The classical musicians of Pakistan, too, have been very well-received in
India. Indeed the true genius of
Ustad Salamat Ali Khan, the father of Shafqat Salamat Ali, was acknowledged
in India by the connoisseurs and it was said that he
made genuine contribution to kheyal gaiki. His stature back home in
Pakistan was elevated by the felicitations that he received across the
border. It has been the ardent
desire of the Indian artistes to perform in Lahore as well, and some who
have played or sung have said so without mincing their words. It has been a
treat to listen to Ustads Bismillah Khan, Amjad Ali Khan, Pandits Jasraj and
Hari Prasad Chaurasia. All of them called the concert as a fulfilment of an
ardent desire. Lahore was one of the centres of learning and the arts in
undivided India and its music lovers were considered to be well-initiated
into the intricacies of classical music. Axiomatically, it was considered to
be the most difficult place to perform for it was assumed that the artiste
who could perform successfully in Lahore could perform anywhere in the
world. Like all city dwellers,
the citizens of Lahore too have a bloated image of themselves and their
city. They still like to believe that they comprise the most informed and
initiated audience. Lahore did undergo a sea change with the transfer of
population in 1947 when nearly half the city population migrated to be
replaced by many more who came from across the Radcliff divide. But the old
Lahoris have insisted, despite reservations in private, about themselves
being the most sophisticated and cultured audience of the higher arts in the
country or indeed the entire world. It is the same old Lahore
that the artistes in India remember and the comparatively younger ones who
either have grown up in India or were born there have been told so by their
nostalgia-driven elders. It is the old Lahore that they come in search of
and just one performance or a couple of days stay in not enough for them to
gauge the changes that might have taken place in the last 65 years. Ustad Salamat Ali Khan
also went to Sham Chaurasi for he wanted to see the house that he was born
and grew up in. He was recognised by the people of the town and, by the time
he reached his former abode, he was led by a procession. When he knocked at
the door, the person who lived there came out and told him that the former
residents of the house had come to visit he felt very uneasy.
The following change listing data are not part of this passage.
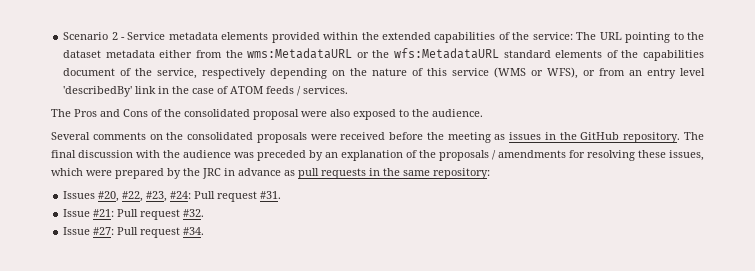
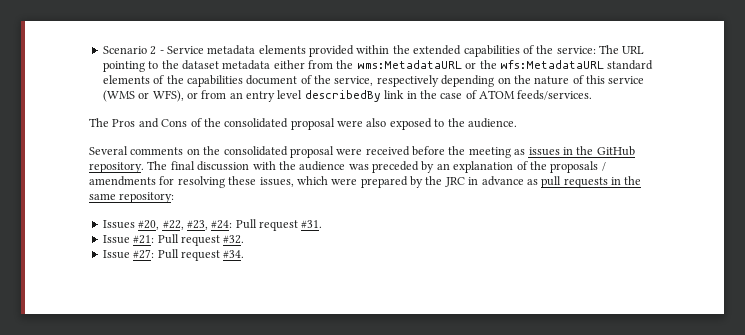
- Scenario 2 - Service metadata elements provided within the extended capabilities of the service: The URL pointing to the dataset metadata either from the wms:MetadataURL or the wfs:MetadataURL standard elements of the capabilities document of the service, respectively depending on the nature of this service (WMS or WFS), or from an entry level 'describedBy' link in the case of ATOM feeds / services.
+ Scenario 2 - Service metadata elements provided within the extended capabilities of the service: The URL pointing to the dataset metadata either from the wms:MetadataURL or the wfs:MetadataURL standard elements of the capabilities document of the service, respectively depending on the nature of this service (WMS or WFS), or from an entry level describedBy link in the case of ATOM feeds/services.
- Several comments on the consolidated proposals were received before the meeting as issues in the GitHub repository.
+ Several comments on the consolidated proposal were received before the meeting as issues in the GitHub repository.

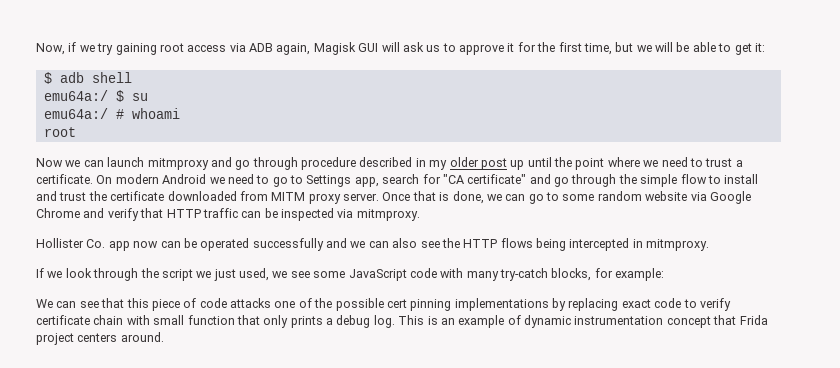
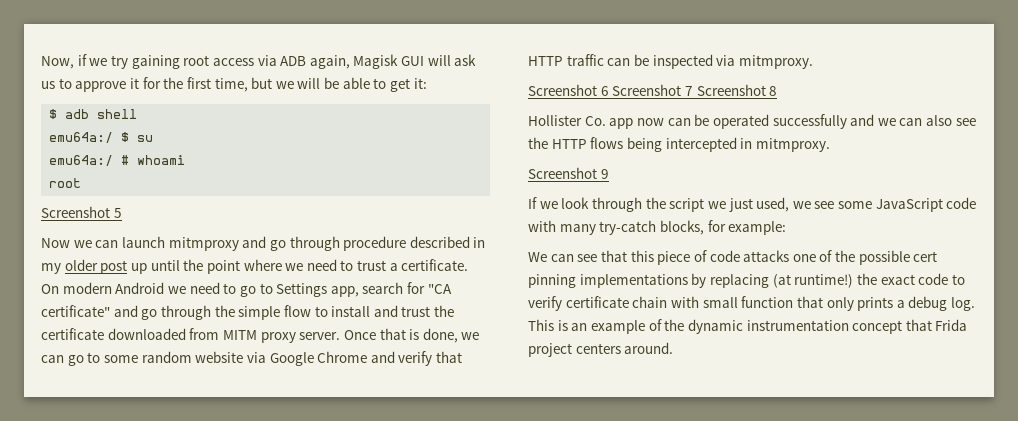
+ Screenshot 5
+ Screenshot 6 Screenshot 7 Screenshot 8
+ Screenshot 9
- We can see that this piece of code attacks one of the possible cert pinning implementations by replacing exact code to verify certificate chain with small function that only prints a debug log.
+ We can see that this piece of code attacks one of the possible cert pinning implementations by replacing (at runtime!) the exact code to verify certificate chain with small function that only prints a debug log.
- This is an example of dynamic instrumentation concept that Frida project centers around.
+ This is an example of the dynamic instrumentation concept that Frida project centers around.

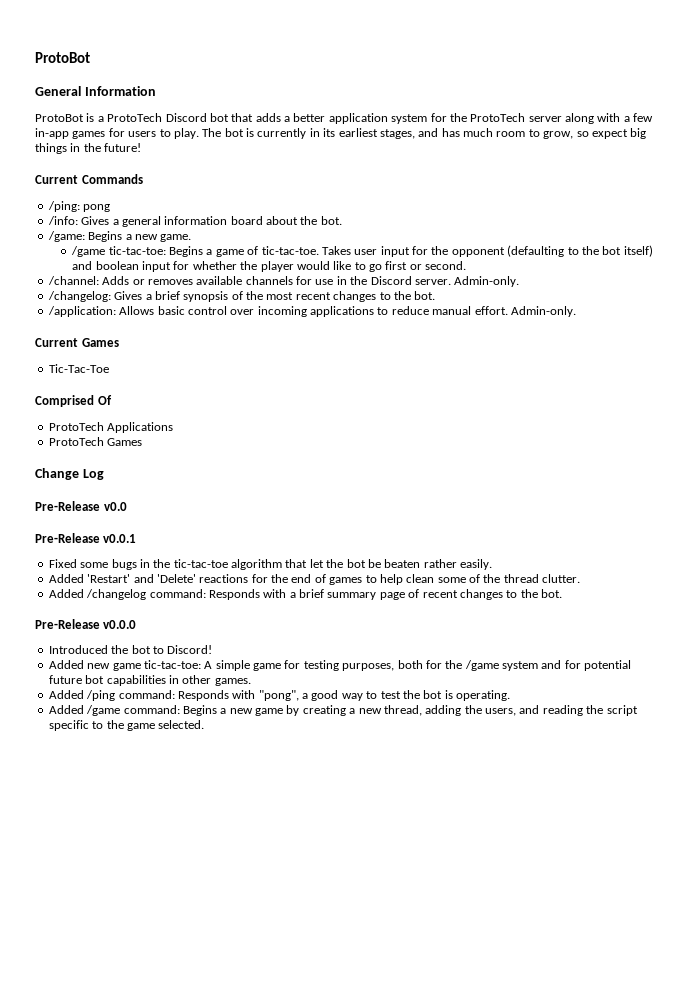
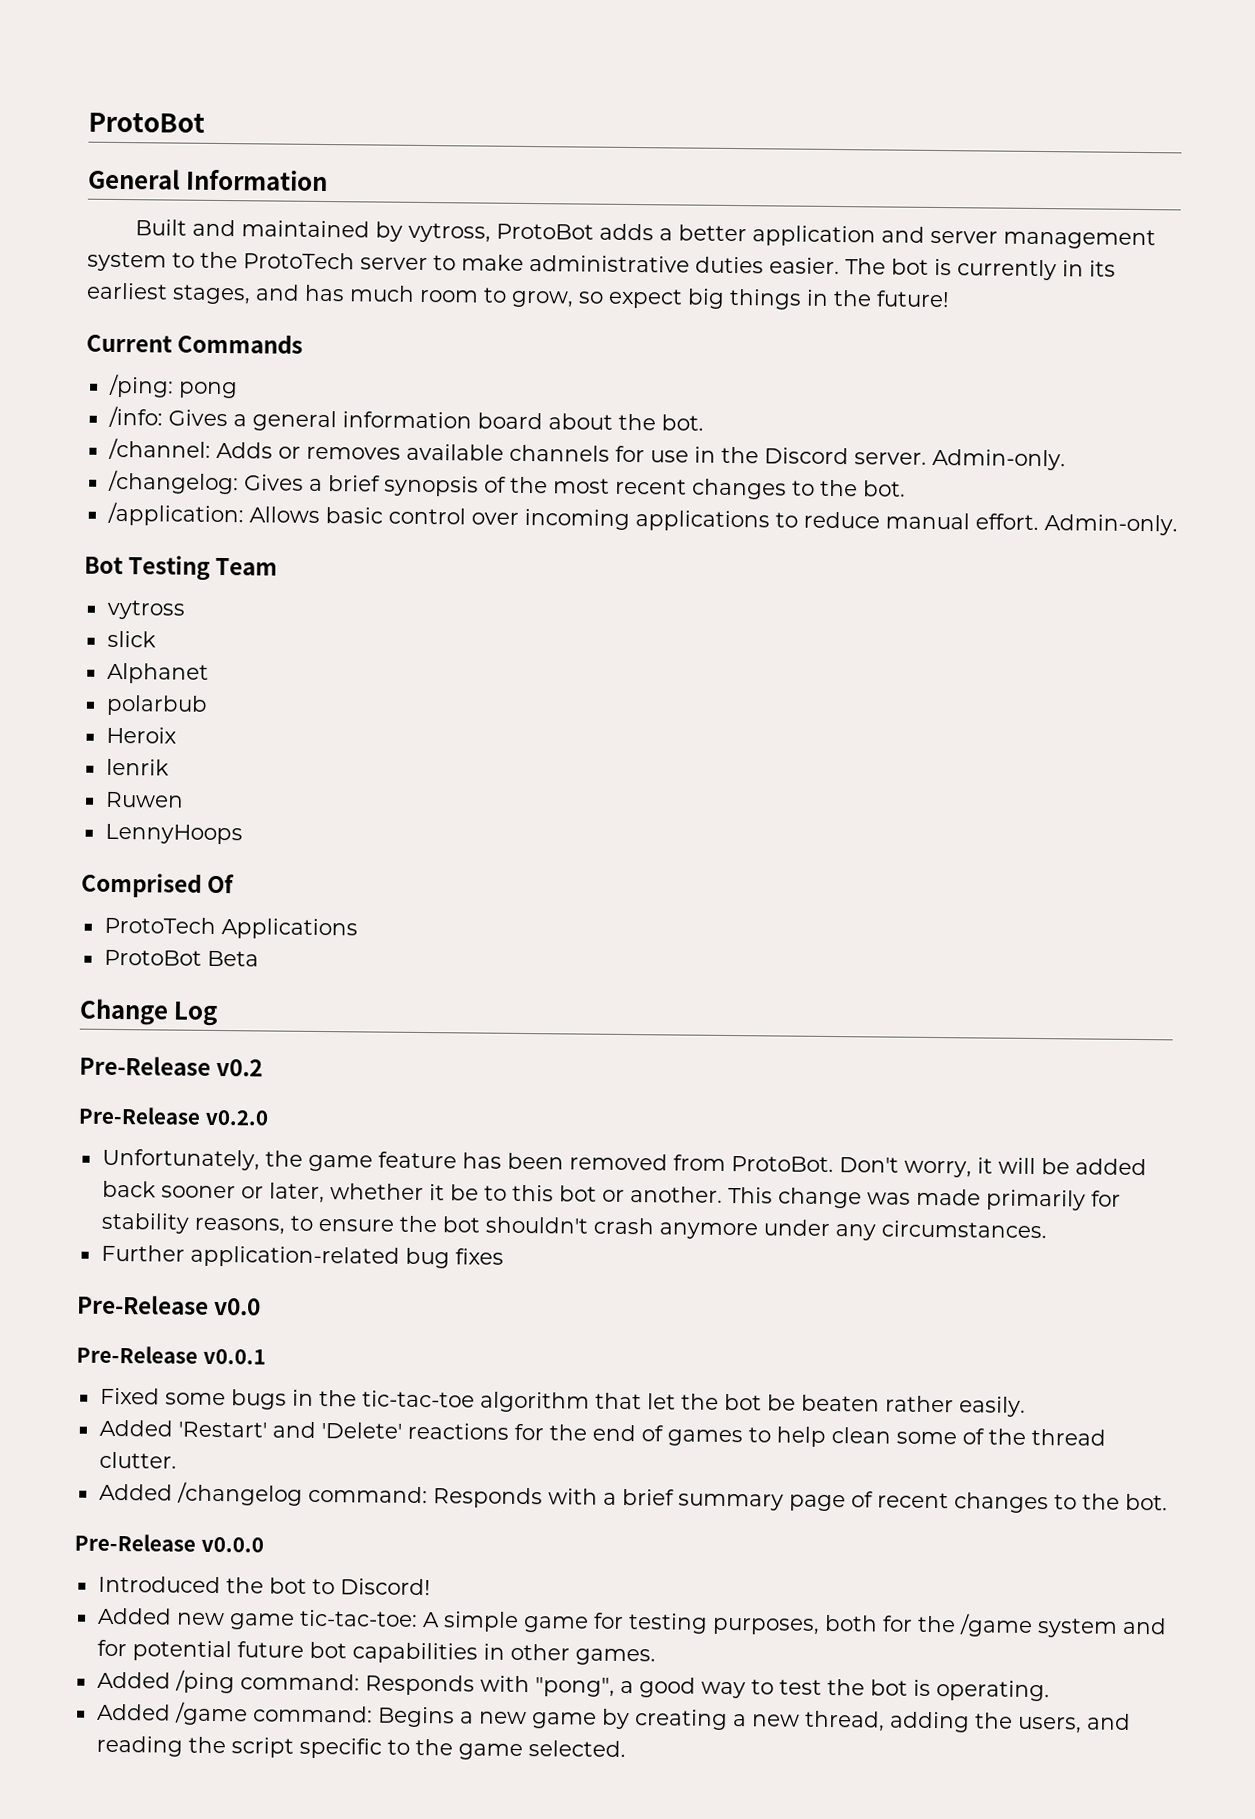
- ProtoBot is a ProtoTech Discord bot that adds a better application system for the ProtoTech server along with a few in-app games for users to play.
+ Built and maintained by vytross, ProtoBot adds a better application and server management system to the ProtoTech server to make administrative duties easier.
- /game: Begins a new game.
- /game tic-tac-toe: Begins a game of tic-tac-toe. Takes user input for the opponent (defaulting to the bot itself) and boolean input for whether the player would like to go first or second.
- Current Games
- Tic-Tac-Toe
+ Bot Testing Team
+ vytross
+ slick
+ Alphanet
+ polarbub
+ Heroix
+ lenrik
+ Ruwen
+ LennyHoops
- ProtoTech Games
+ ProtoBot Beta
+ Pre-Release v0.2
+ Pre-Release v0.2.0
+ Unfortunately, the game feature has been removed from ProtoBot. Don't worry, it will be added back sooner or later, whether it be to this bot or another. This change was made primarily for stability reasons, to ensure the bot shouldn't crash anymore under any circumstances.
+ Further application-related bug fixes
His welcome
was subdued for he feared that perhaps Salamat Ali Khan had come back to
claim his property. He was repeatedly assured that it was no more than a
trip down the nostalgia lane but far from being appeased or satisfied he
must have heaved a sight of relief once Khan Sahib left. It is the crux of this
relationship — at times warm and expansive yet shrouded in doubt and
misgiving. There is both love and hatred locked in an intricate embrace. It
breeds the contempt of familiarity. The audiences in India
also praised Ustad Sharif Khan very lavishly when he went there on his only
visit and Tari Khan too is quite well-received. Tufail Niazi was treated as
a demigod when, in Amritsar and Jalandhar, he reminded the Sikhs of the true
musical worth of their shabds, kirtans and shaloks. He won many awards
including an Amir Khusro Award. It appears in India there
are many Amir Khusro Awards exclusively for literature and quite a few
bodies designate the awards under the same generic label, a reflection of
the stature of the man who lived so many centuries ago but is still
remembered due to his multifaceted contributions. Same is true for Pakistan. Shafqat Salamat Ali Khan
has matured over the years that he has been performing. Though he was not
the oldest of the progeny but when, as a youngster, he started to team up
with Ustad Salamat Ali Khan the latter felt more assured. It has been an
uphill struggle and Shafqat Salamat Ali Khan had to play to the gallery to
stay in business but when singing to himself or to a very select gathering
his true talent has always flowered. In this age of rapid
technological development and change in taste, the purer forms of art
including that of music are under great amount of pressure to constantly
adapt. It is often feared that the rapid change somehow damages the purity
of a form. The classical forms by nature are more conservative in character
and something essential is lost when change under compulsion takes place. It
can be handled better if it is slow and properly digested. It appears that across the
border the same concerns must have been raised and those who have stuck to
the guns of their intonation need to be acknowledged. Within the Pakistani
context the struggle of Shafqat Salamat Ali Khan appears to be more heroic
because here even the very worth of the classical forms are questioned.
In
the land of others By Quddus
Mirza Seher Tareen
(currently part of MA Applied Imagination course at Central Saint Martins,
London) organised an art event P.S. ART at the Drawing Room Gallery in
Lahore recently. It included a show comprising works of five artists and a
discussion with the participants, art critics, educationists and art
students. It was a coincidence the
show took place on Sept 6, a date that reminds of Pakistan’s war with
India; the exhibition comprised works by artists who belong to areas that
are fighting a war of another kind with invisible forces. Besides, these
‘warzones’ have a link with another September event, known as 9/11. The display revealed how
the artists from the tribal areas or Balochistan deal with the theme of
violence. There were miniatures with details of bloodshed, weapons and views
of explosions. Shadows and silhouettes of drone planes were drawn against
cloudy skies. Nests made of barbed wire were installed in the gallery; hence
the artists expressed their experience of turbulent areas and terrible
times. Two of these artists belong to the Hazara community, people facing
ethnic/sectarian cleansing of the worst kind in the country’s history.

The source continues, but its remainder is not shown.